Several weeks ago Governor Cuomo said that improving education is thwarted by the monopoly of the education bureaucracy. The education bureaucracy's mission is to sustain the bureaucracy and the status quo and therefore it is often the enemy of change. The result is the current system perpetuates the bureaucracy but, fails our students in many ways.Tackling these questions with bold policy and leadership could truly transform public education and finally have it focus on the student as opposed to the bureaucracy.
Because having power centered in places that aren't the governor's office is just, you know, bad.
In a charming coda, Malatras notes that King might now give even better advice now that he is unshackled from the political demands of his office, because you know that John King-- he was always so constrained by his deep concern about public opinion, and his willingness to listen to the public just tied him up.
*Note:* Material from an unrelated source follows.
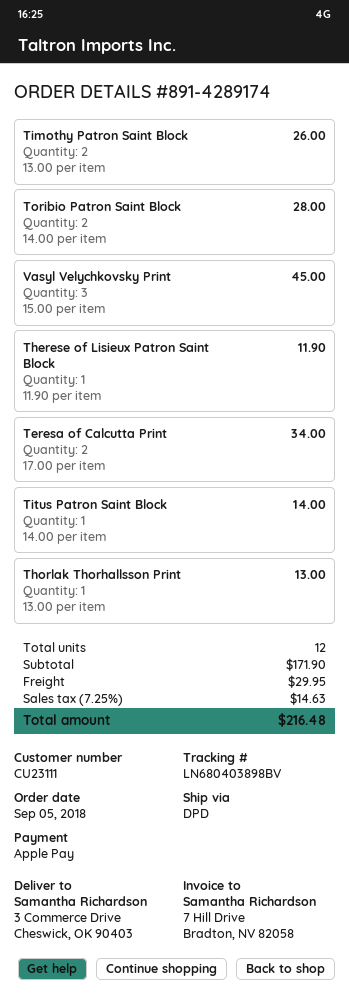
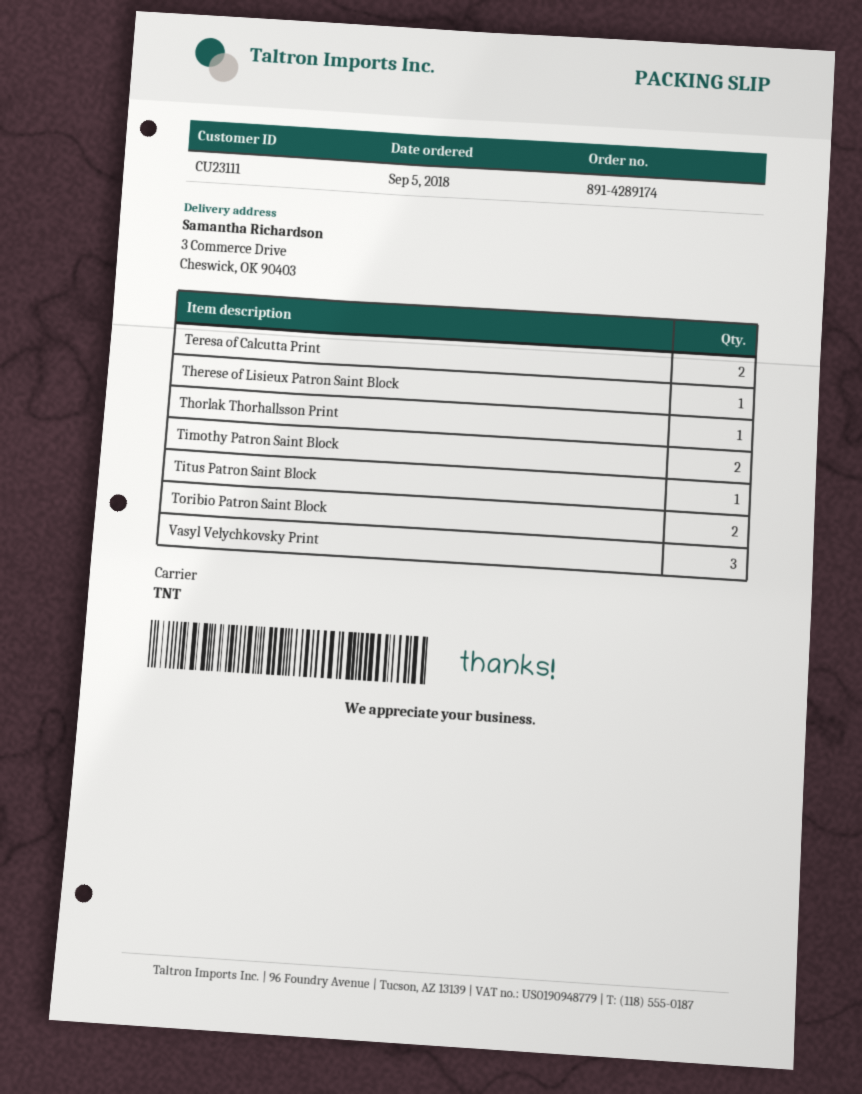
shipping method: DPD -> TNT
Now as a federal bureaucrat hired outside any sort of approval system, he'll be free to disregard public opinion entirely. Because A) that's a good thing and B) it's not at all how he conducted himself in his New York job.
Man, I just hope all those New York teacher union officials who carried Cuomo's water throughout the primary season are really enjoying this unfettered direct attack against the profession and the public schools. Tisch and King are supposed to get back to Cuomo with their advice on how best to kick New York's teachers in the teeth by December 31, so to all my NY teacher neighbors, Merry Christmas and a Happy New Year. Enjoy the holidays, because 2015 will bring open season on public school teachers in the Empire State.